The exhibition – entitled “Words that I haven’t told you” – which will remain open until the 5th of May – it will be presented by the texts written by Omar Galliani and Matteo Scuffiotti and will represents a journey into the recent artistic production on paper of the young roman artist.
During the vernissage will be offered for tasting the prestigious wines from the winery “La Fiorita” of Montalcino.
Luca Rubegni does not talk much. But he can observe and listen. He is twenty-five years old, but if you look at him well, it is twenty-five years about seventy years ago: in fact, even physically, he looks much more like Marcello Mastroianni than any of his contemporaries today.
If you are looking for him, you won’t find him on Facebook or on Instagram. That’s all it takes to decide to try and get to know him, but there is even more. Rarely have I met a person so “permeable” to emotions, so attentive to listening ( to himself in the first place ), constantly committed to isolating the “essence” from the background noises of existence and the unconscious. The artworks on paper presented in this exhibition represent a real “sieve” of his world, and are works made of writing and painting.

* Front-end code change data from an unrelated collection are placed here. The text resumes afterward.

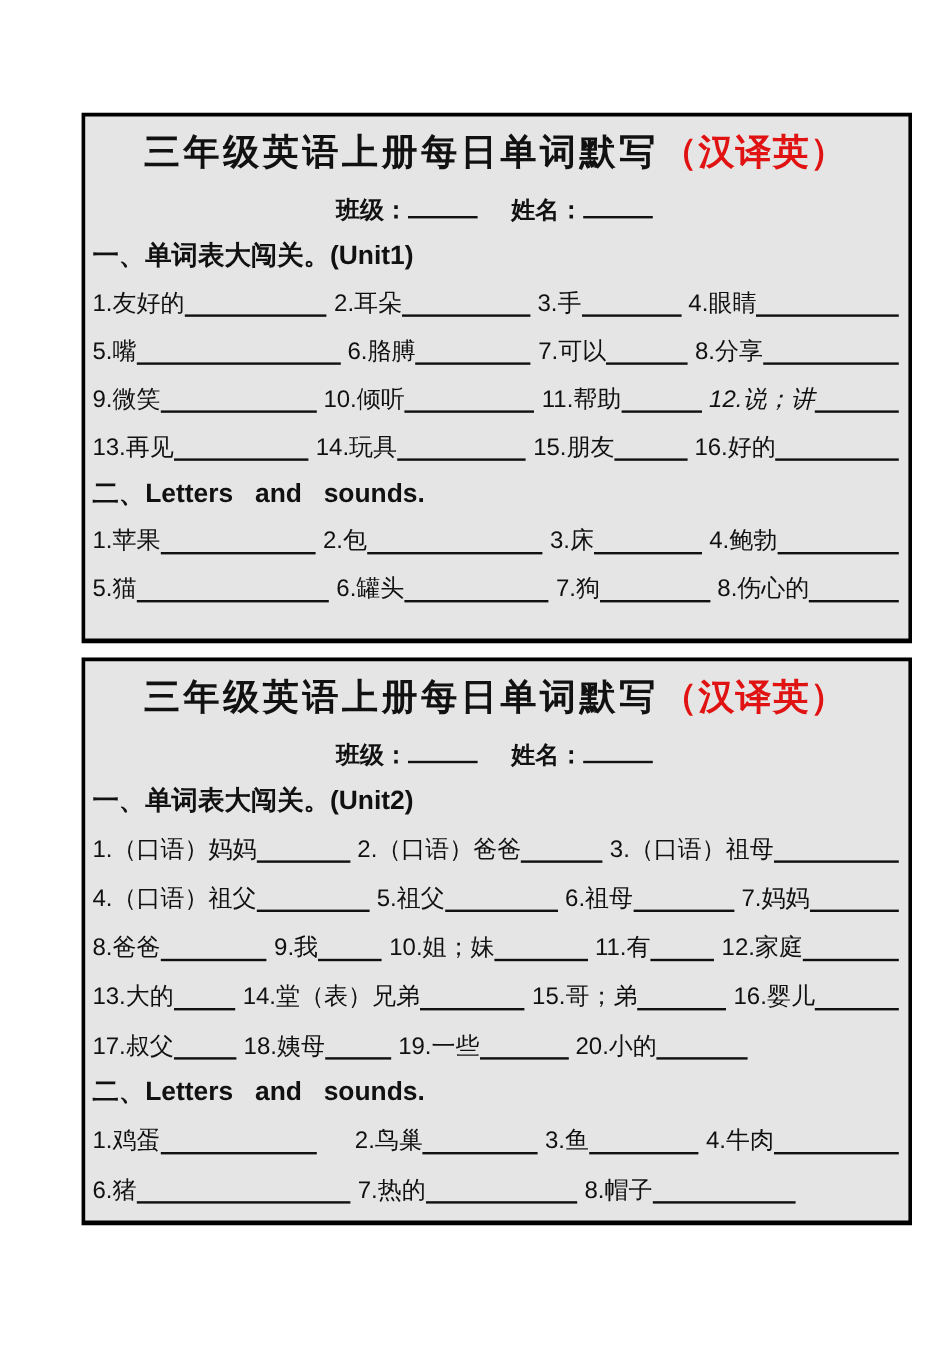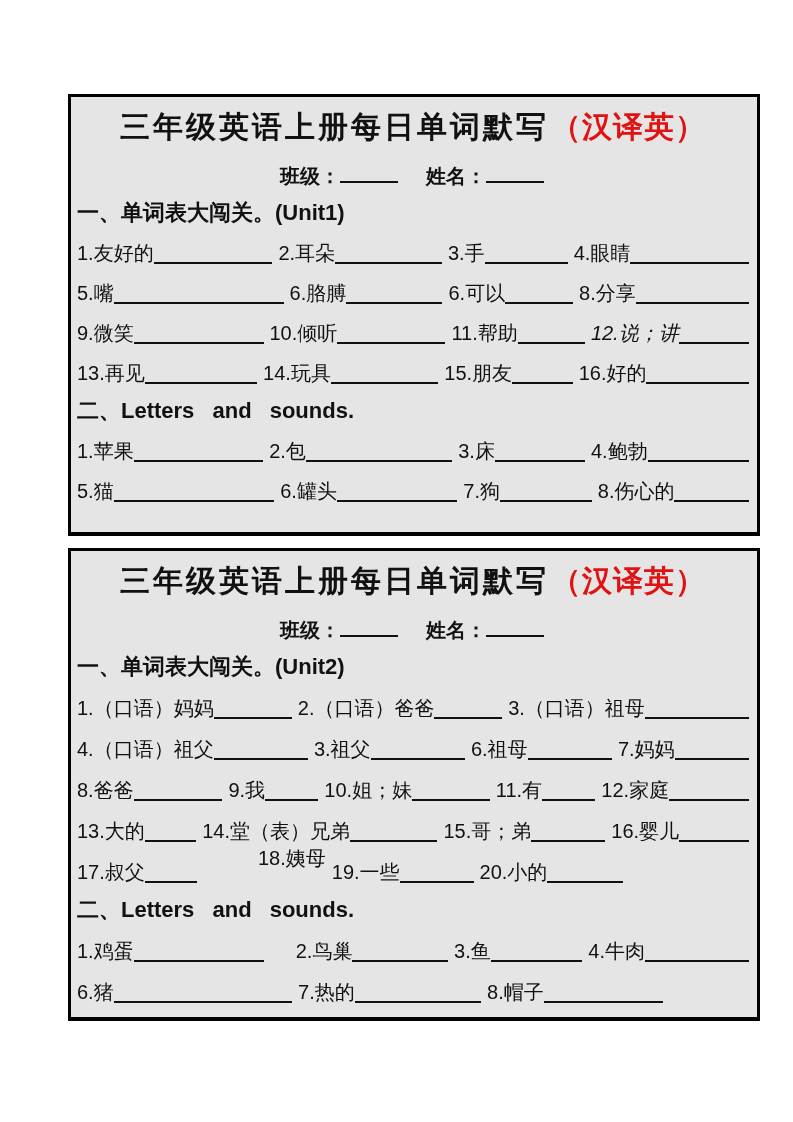"6.可以" span.vlabel { text: 6 -> 7 }
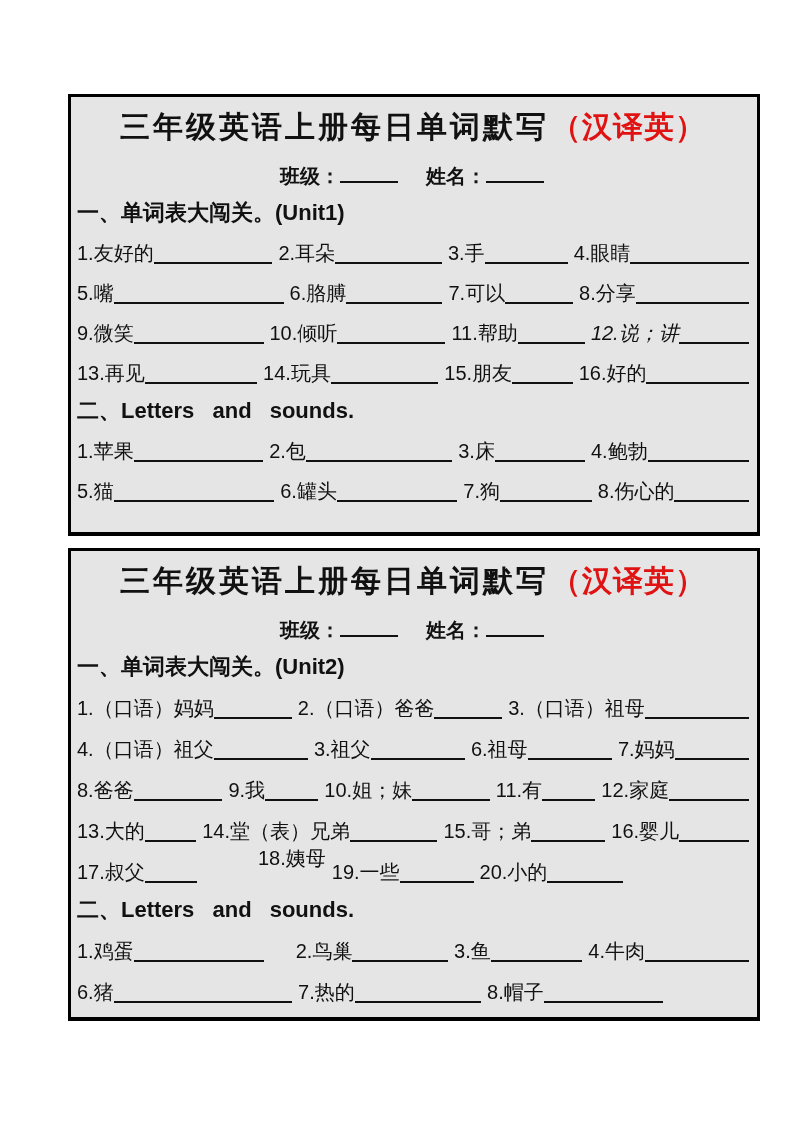"3.祖父" span.vlabel { text: 3 -> 5 }
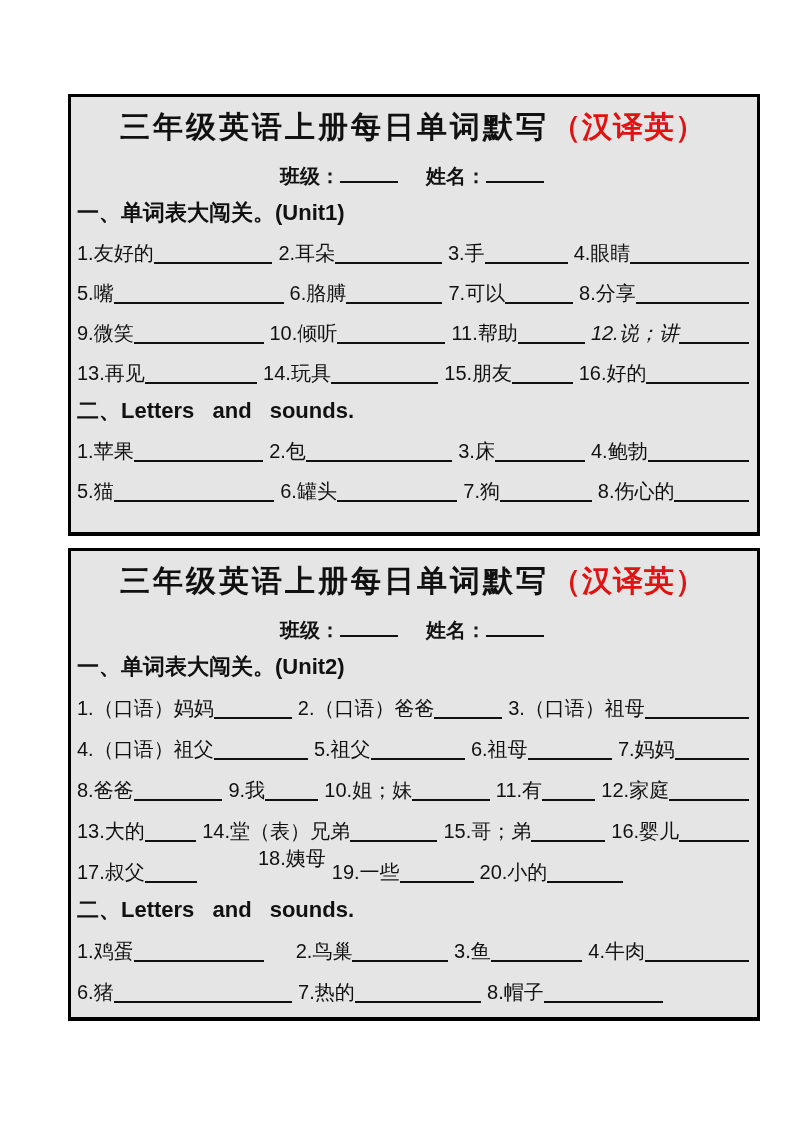"18.姨母" span.vitem { flex-direction: column -> none }
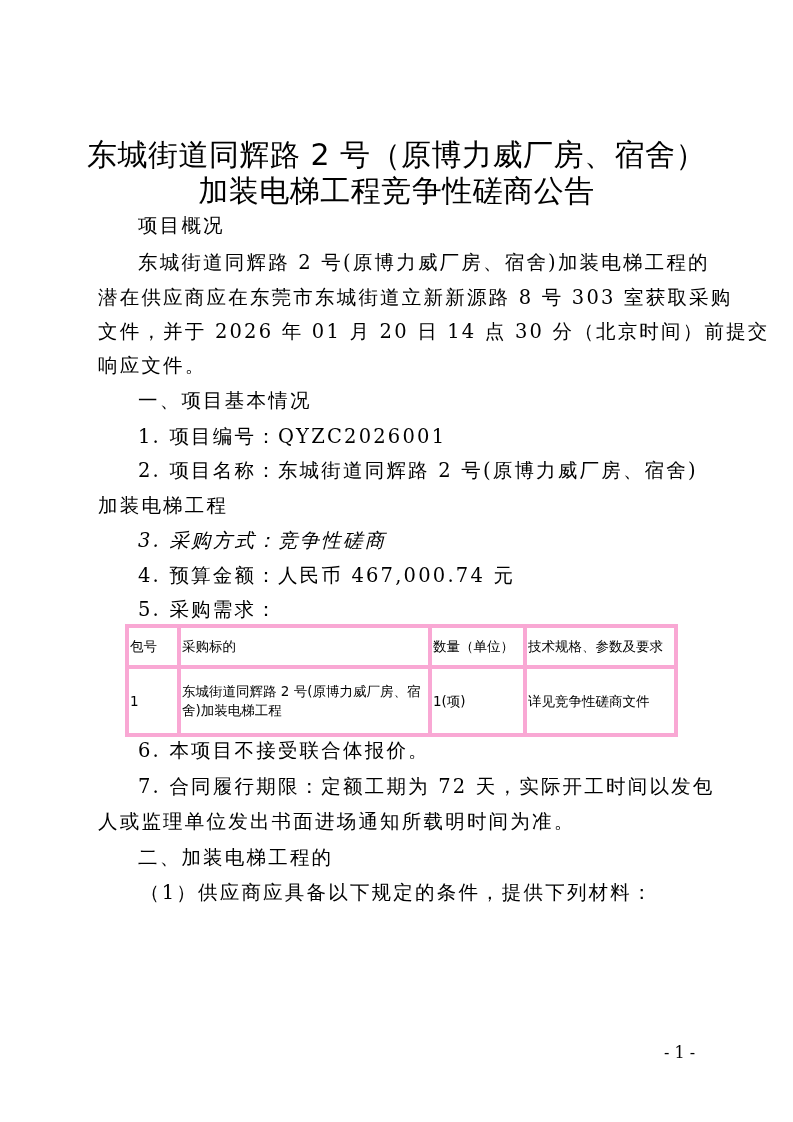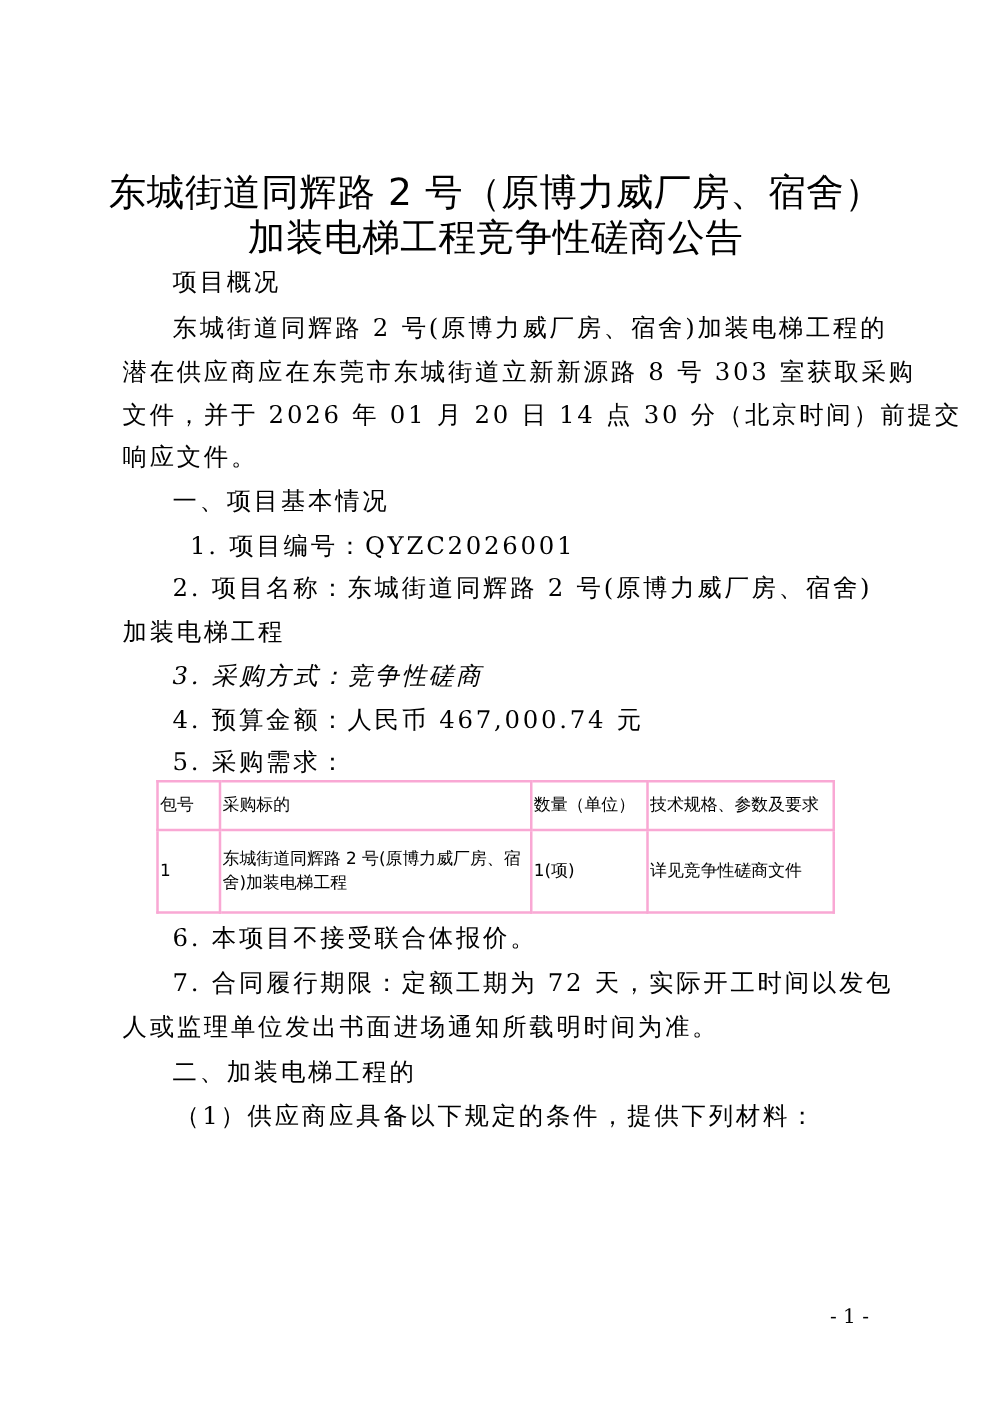"1. 项目编号：QYZC2026001" div.line { left: 152px -> 138px }
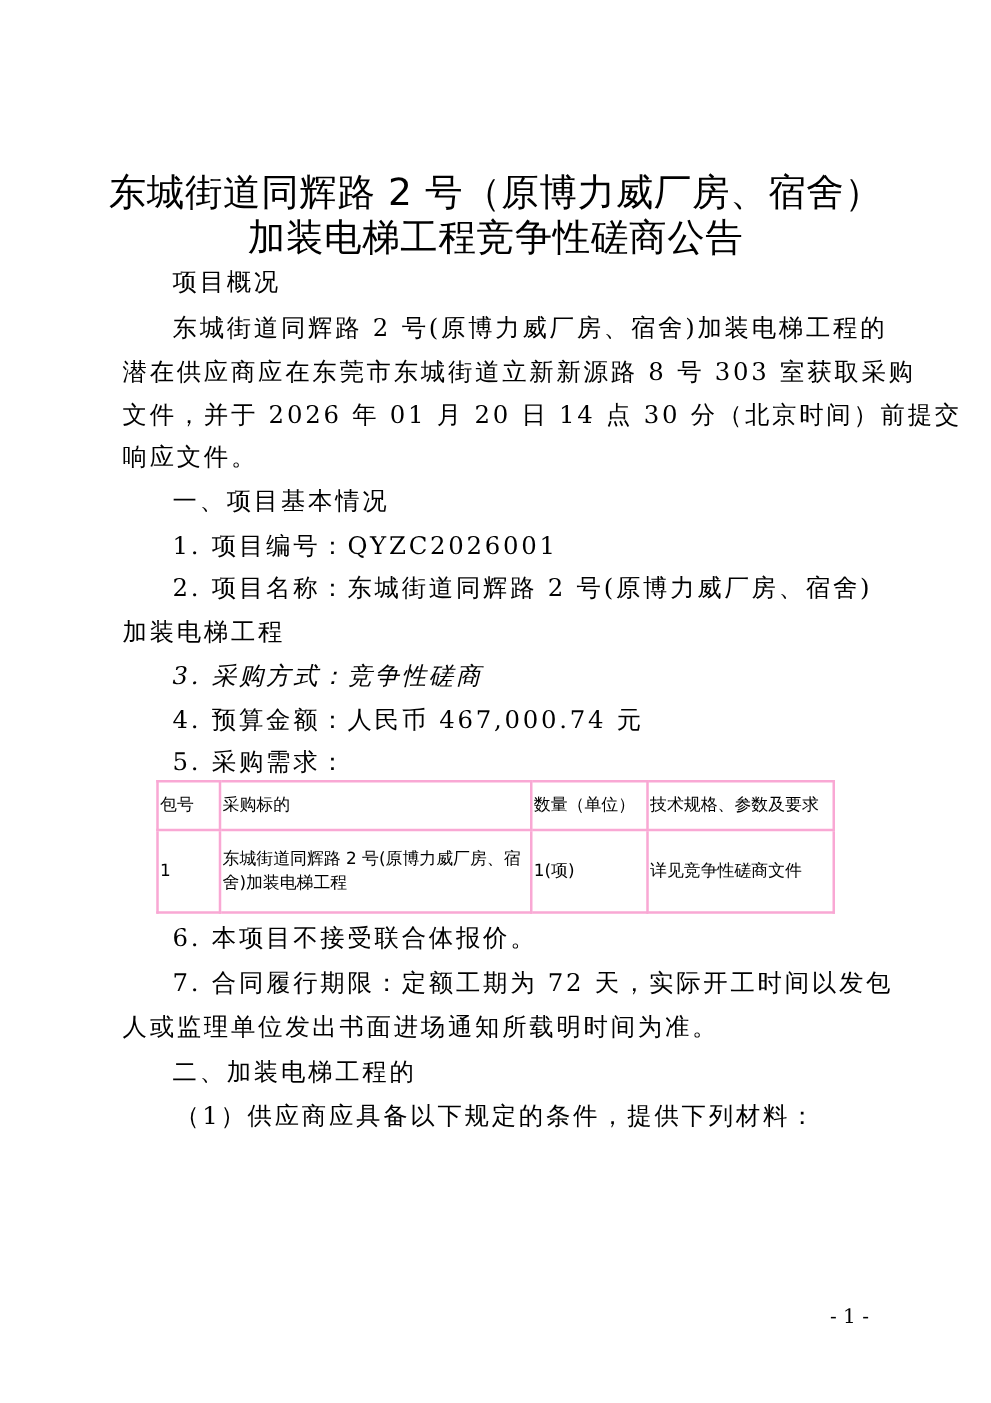"包号" table.req td { border: 2px solid #f9a8d4 -> 4px solid #f9a8d4 }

The author, indeed, is almost “ obsessed” by the continuous overlapping of these two instruments and expressive registers, in the perpetual attempt to giver shape – even for a moment – to the flashes of dreams and memories difficult to stop. For Rubegni writing is never a simple caption of what he paints, but – on the contrary – represents for the so-called “portal” through which gives the ability to connect to an “elsewhere”, which only his very intimate “spleen” has been able – at a given moment – to grasp. His colours are nothing more than “moods” and his paper is “skin”. After all, as Piero Manzoni used to say, “There is nothing to say: there is only to be, there is only to live”.
Matteo Scuffiotti
The return voyage of painting never ends. At the origin of the journey the colours are off, then they light up on Luca’s papers, where the words aspire to new tortuous and incessant trips. What remains of the landscapes that we have not yet seen and that perhaps we will never see in the nights of his painting?…There endures the opaque or shiny traces of
doing, searching for the immediacy of memory in the flights of the arm and hand, in showing that the thought escapes already “seen”, the already “said”. In the pilgrimage of the desires of “saying” without explaining… there where we would like ”to be” without being seen, Luca’s traces feed the papers in the becoming of a story without words, but full of clues to unveil/veil and walk together.